Une écriture minimale et musicale comme dans les autres pièces aux petits mondes autonomes de l’écrivain norvégien dont Stéphane Braunschweig avait déjà monté Je disparais (2011), Tage Unter (2012) et Rien de moi (2013). Ses personnages s’expriment à deux degrés linguistiques: l’un conventionnel et l’autre aux hyper-répliques à travers lesquelles les personnages se regardent de l’extérieur, en restant des «personnages». Une mise à distance, une dissociation de soi à soi qui passe par les «je dis» ou les «je pense». Soit une mise en abyme de la forme et la signification de la parole quand on passe d’un personnage à l’autre et d’une scène à l’autre. Ici se croisent, en six séquences de plus en plus réduites, une vingtaine de personnages qui se révèlent à travers leurs relations, amis, connaissances, inconnus ou ennemis. L’ennemi, entre aversion et éloignement ou l’ami, une connaissance, une liaison, une rencontre qui apporte un réconfort et « qui a toujours un monde achevé à donner. » Comme l’écrit Balzac dans Madame de la Chanterie : « L’une de ces personnes qui ne sont ni amies ni indifférentes et avec lesquelles nous avons des relations de loin en loin, ce qu’on nomme enfin, une connaissance.» Par habitude, intérêt ou à cause du travail.

L’autre, dit Stéphane Braunschweig, est toujours perçu à la fois comme le besoin d’échapper à la solitude mais aussi comme la menace de perdre son autonomie. Arne Lygre explore ludiquement l’instabilité des relations et des identités dans le monde actuel, en convoquant un espace poétique… Une façon troublante d’avancer pas à pas dans l’inconnu, de faire naître la fiction, d’inventer des rencontres et de les dissiper dans l’incertitude précaire de toute vie. Eprouver l’urgence de communiquer et nouer un lien avec l’autre mais entre peur, désir, ou rêve ou effroi, cauchemar …

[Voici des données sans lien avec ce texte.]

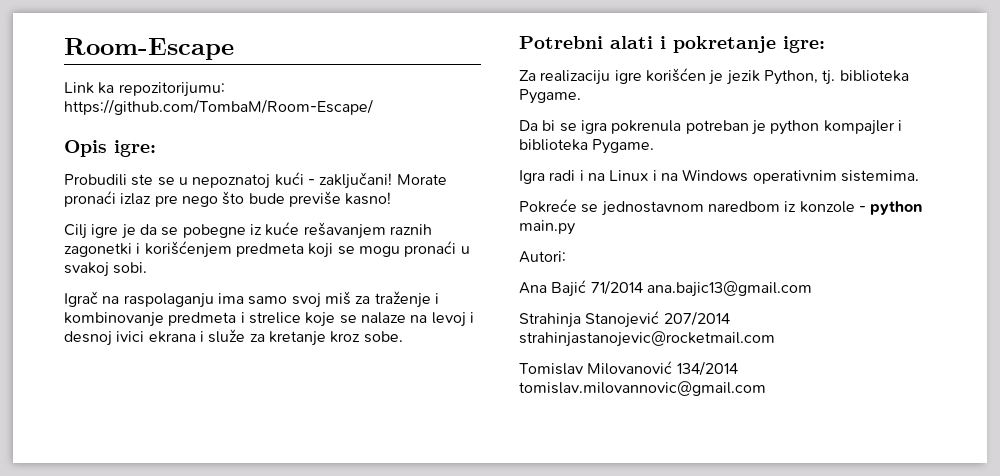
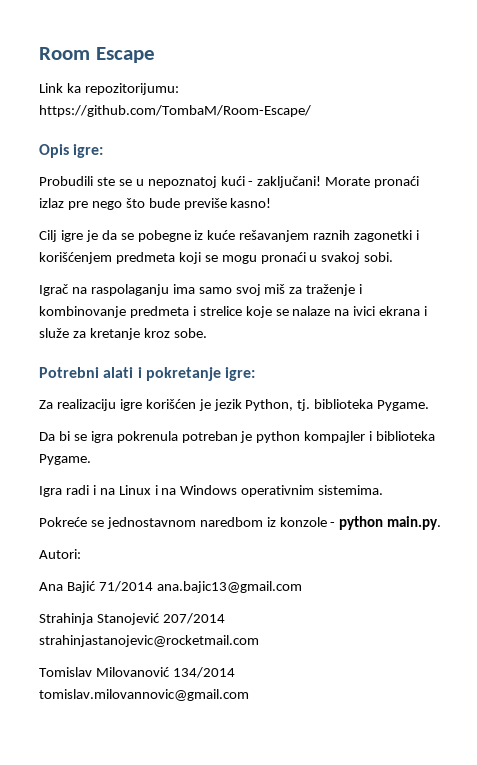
[64,38,234,60] Room-Escape -> [39,47,155,63] Room Escape
[431,312,474,327] [64,331,112,346] levoj i desnoj -> (350, 312) none
[519,220,575,235] main.py -> [387,516,442,530] main.py.

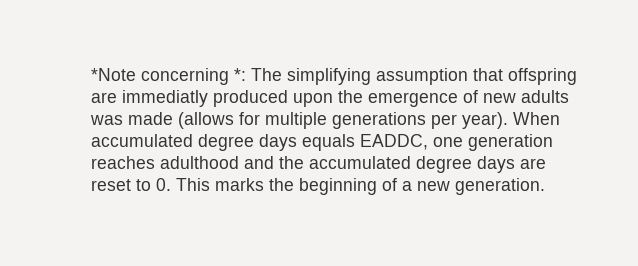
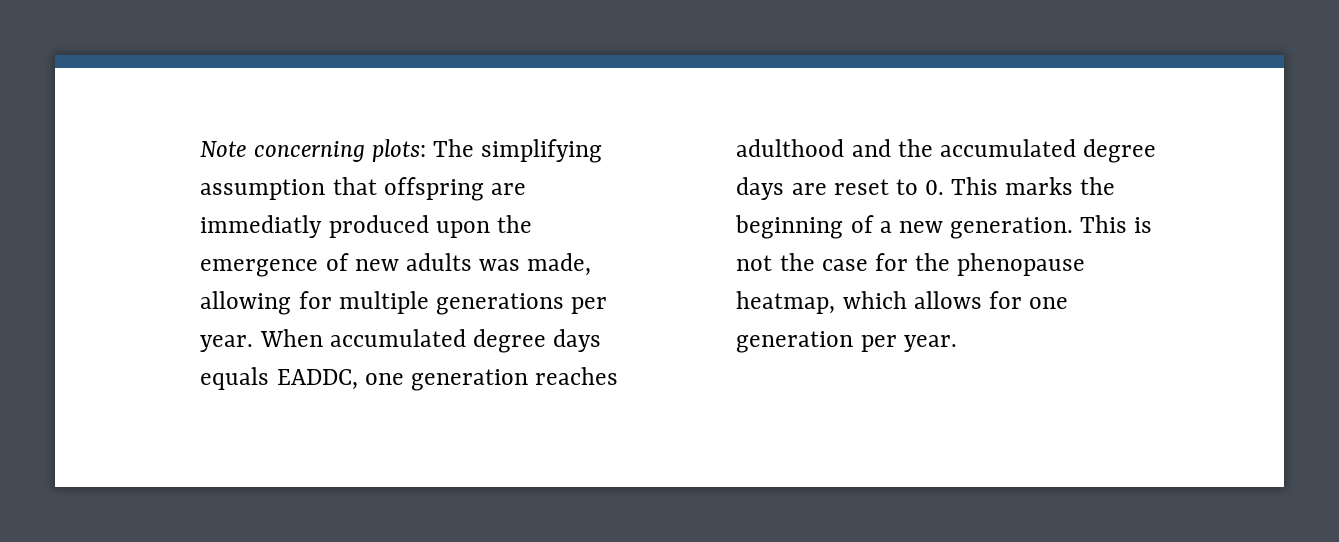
[91,68,247,85] *Note concerning *: -> [200,139,426,162] Note concerning plots:
[128,112,235,129] made (allows -> [527,253,592,276] [200,291,292,315] made, allowing
[462,112,509,129] year). -> [200,335,254,352] year.
(546, 186) none -> [1080,215,1153,233] [736,253,1086,276] [736,291,1068,314] [736,331,957,353] This is not the case for the phenopause heatmap, which allows for one generation per year.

Stéphane Braunschweig, qui a aussi créé la scénographie, prend au pied de la lettre ces relations instables qui s’esquissent puis s’arrêtent, d’un moment à l’autre, fuyantes, évanescentes dans l’éphémère d’une inscription aléatoire. Dans un monde caractérisé par le sociologue Zygmund Bauman de «société liquide». Stéphane Braunschweig a ainsi mis en scène des acteurs qui marchent dans l’eau, sont assis sur des chaises de jardin ou allongés sur un lit blanc. Et le plateau tourne à la façon d’une ronde où parfois, de deux parois blanches en angle, un espace privé s’élève lentement. Surgit alors un volume plus ample où sont épinglées des figures miniaturisées, comme perdues, sous les reflets chatoyants de l’eau: de belles lumières signées Marion Hewlett. Une vision silencieuse et somptueuse, du plus petit au plus grand : on pense à la condition des migrants sur leur embarcation précaire.

Arne Lygre parle aussi des séparations avec des proches, suicides, maladies, accidents, agressions… Bref, toutes les misères du monde. Anne Cantineau, Virginie Colemyn, Cécile Coustillac, Glenn Marausse, Pierric Plathier, Chloé Réjon et Jean-Philippe Vidal incarnent avec conviction leur personnage, passant tous de l’ami à l’ennemi, avec une belle «intranquillité» existentielle…

Véronique Hotte

Odéon-Théâtre de l’Europe/Ateliers Berthier, 1 rue André Suarès, Paris (XVII ème). T. : 01 44 85 40 40.

Théâtre National de Strasbourg, du 22 au 30 janvier.

Le texte est publié chez L’Arche Editeur.